After leaving Greta's, my head started to clear more and more and I realised in horror what I had done. I was a total dick to Nisha and she didn't deserve it. I hurt her really badly, broke her trust, broke my confidence in myself, wrecked our relationship.
I feel like Greta didn't respect our boundaries either. Even after we left her place and I had told her that I wanted to spend the rest of the days alone with Nisha, she called and texted me asking to meet her. At first I thought she might not realise that she's not giving us the space I needed and asked for. But turns out she knew what she was doing, but she didn't care. She said she just had to do it anyway. That really hurt me. I didn't think she'd disrespect my relationship with Nisha so much and do it without feeling sorry.
Nisha and I got to spend the last couple of days by ourselves and we tried to enjoy what was left of our holiday but there was just too much shit already. There was too much guilt hanging over my head and Nisha felt hurt and unloved. It just made me so sad that we wasted what could have potentially been an awesome trip.
What had I done? I risked a perfectly happy and wonderful relationship with Nisha, and for what? For someone who doesn't care about us?

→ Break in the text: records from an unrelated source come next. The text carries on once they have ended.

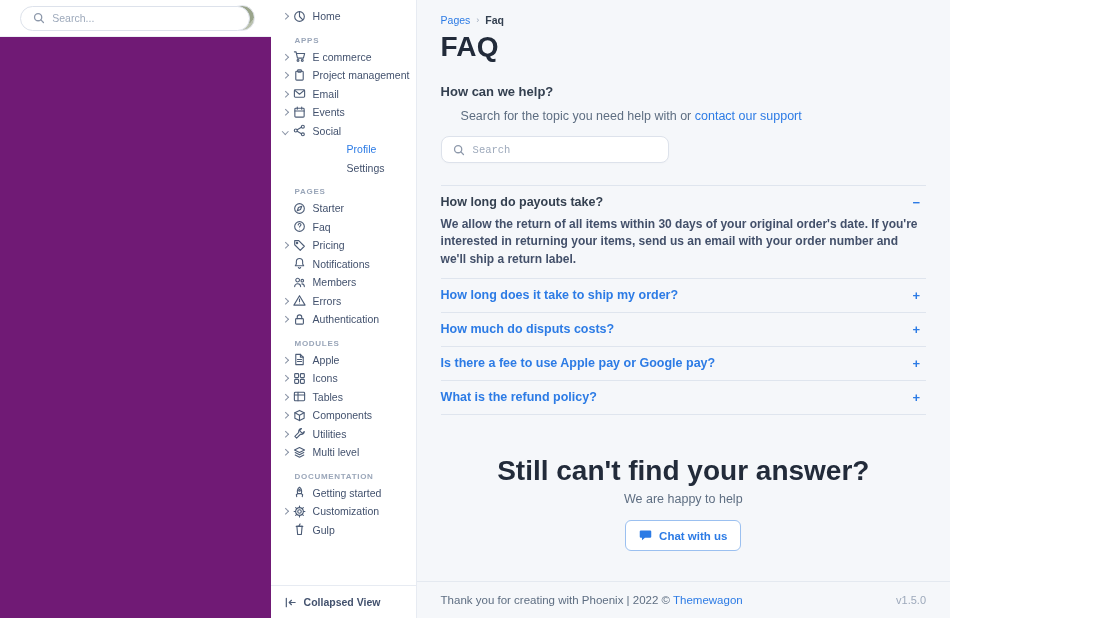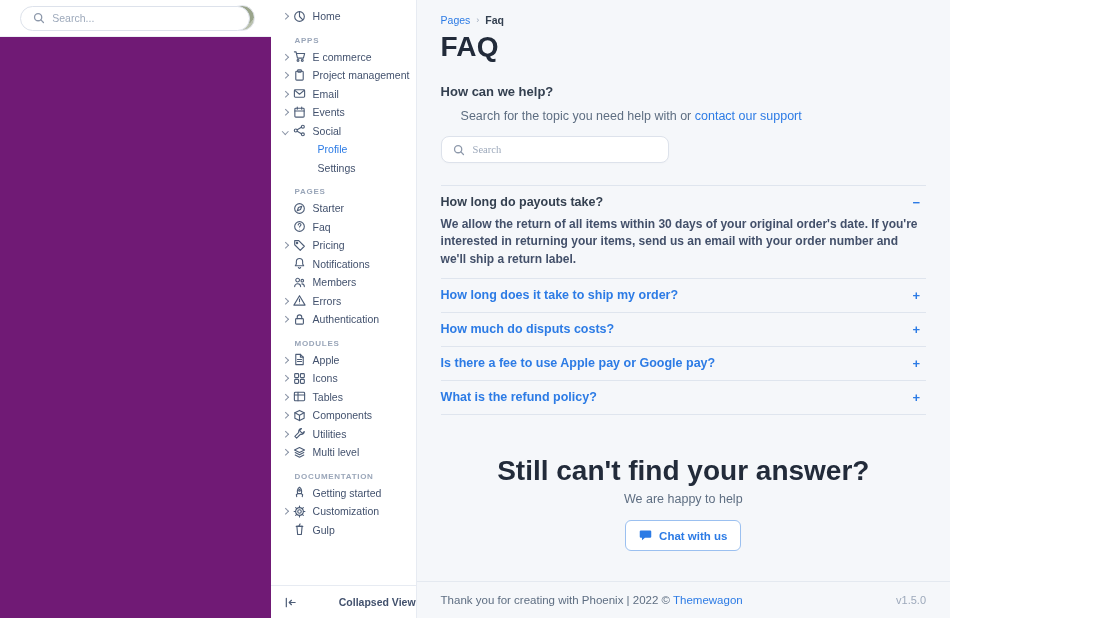--- a/index.html
+++ b/index.html
@@ -26,38 +26,38 @@
   .sidebar { flex:0 0 146px; width:146px; background:#fff; border-right:1px solid #e7ebf2; position:relative; overflow:hidden; padding-top:7px; }
   .nav-item { display:flex; align-items:center; height:18.5px; padding-left:10px; cursor:pointer; color:#42516d; }
   .caret { width:9px; flex:0 0 9px; display:flex; align-items:center; justify-content:center; }
   .caret::before { content:""; width:3.5px; height:3.5px; border-right:1.2px solid #8a94a6; border-bottom:1.2px solid #8a94a6; transform:rotate(-45deg); display:block; }
   .caret.down::before { transform:rotate(45deg); }
   .caret.none::before { display:none; }
   .nicon { width:13px; height:13px; margin:0 7px 0 3px; flex:0 0 13px; color:#4d5d77; display:flex; }
   .nicon svg { width:13px; height:13px; }
   .nlabel { font-size:10.5px; font-weight:500; white-space:nowrap; }
   .section-label { font-size:8px; font-weight:700; letter-spacing:.7px; color:#9aa6b9; margin:10px 0 3px 24px; }
-  .nav-child { display:flex; align-items:center; height:18.5px; padding-left:47px; font-size:10.5px; font-weight:500; color:#42516d; cursor:pointer; }
+  .nav-child { display:flex; align-items:center; height:18.5px; padding-left:47px; font-size:10.5px; font-weight:500; color:#42516d; cursor:pointer;margin-left:29px; }
   .nav-child.active { color:#2c7be5; }
-  .sidebar-bottom { position:absolute; left:0; right:0; bottom:0; height:33px; background:#fff; border-top:1px solid #e7ebf2; display:flex; align-items:center; gap:7px; padding-left:13px; cursor:pointer; color:#42516d;justify-content:space-between; }
+  .sidebar-bottom { position:absolute; left:0; right:0; bottom:0; height:33px; background:#fff; border-top:1px solid #e7ebf2; display:flex; align-items:center; gap:7px; padding-left:13px; cursor:pointer; color:#42516d; }
   .sidebar-bottom .nlabel { font-size:10.5px; font-weight:600; }
 
   
   .main { flex:1; min-width:0; background:#f5f7fa; display:flex; flex-direction:column; }
   .content { flex:1; padding:14px 24px 0; }
   .breadcrumb { font-size:10.5px; display:flex; align-items:center; }
   .bc-link { color:#2c7be5; cursor:pointer; }
   .bc-sep { color:#9da9bb; margin:0 6px; font-size:9px; }
   .bc-current { color:#344050; font-weight:700; }
   .page-title { font-size:28px; font-weight:800; color:#222b3a; margin-top:5px; letter-spacing:.2px; }
   .help-heading { margin-top:21px; font-size:13px; font-weight:700; color:#344050; }
   .help-sub { margin-top:10px; font-size:12.5px; color:#5e6e82;margin-left:20px; }
   .link { color:#2c7be5; cursor:pointer; text-decoration:none; }
   .faq-search { margin-top:13px; width:228px; height:27px; background:#fff; border:1px solid #dde2eb; border-radius:8px; display:flex; align-items:center; gap:8px; padding:0 11px; color:#8e99ab; box-shadow:0 1px 2px rgba(0,0,0,.02); }
-  .faq-search input { border:0; outline:0; width:100%; font-size:10.5px; color:#5e6e82; background:transparent; font-family:Liberation Serif, serif; }
+  .faq-search input { border:0; outline:0; width:100%; font-size:10.5px; color:#5e6e82; background:transparent; font-family:Liberation Mono, monospace; }
   .faq-search input::placeholder { color:#9da9bb; }
 
   .accordion { margin-top:22px; border-top:1px solid #dfe5ee; }
   .acc-item { border-bottom:1px solid #dfe5ee; padding:9px 0 10px; }
   .acc-head { display:flex; align-items:center; justify-content:space-between; cursor:pointer; }
   .acc-q { font-size:12.5px; font-weight:700; color:#2c7be5; }
   .acc-item.open .acc-q { color:#344050; }
   .acc-toggle { color:#2c7be5; font-size:13px; font-weight:700; padding-right:6px; line-height:1; cursor:pointer; }
   .acc-body { margin-top:7px; font-size:12px; color:#43506a; line-height:1.45;font-weight:bold; }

I liked Greta when I first met her but after this trip, I realised that I didn't know much about her. The more I found out, the more I realised that she isn't (or isn't ready to be) poly. She doesn't like the idea of her boyfriend with another girl for one, and she was jealous when I told her that Minu was good for me. She tried to push Minu away and keep me to herself sometimes. I didn't want to be with somebody like that, or let somebody like that into something I held close to me. I was too naive and wanted to believe in a perfect world, but instead I did so much damage to what was actually real.
I broke Nisha's trust, I broke my confidence in myself, I wrecked it. Nisha asked me to show her extra affection when we were in Berlin, that she would need it, and I didn't give her this basic thing she asked for. It hurts and it hurts more to see Nisha hurt so much. I don't trust myself and so I'm scared that I'll do this again.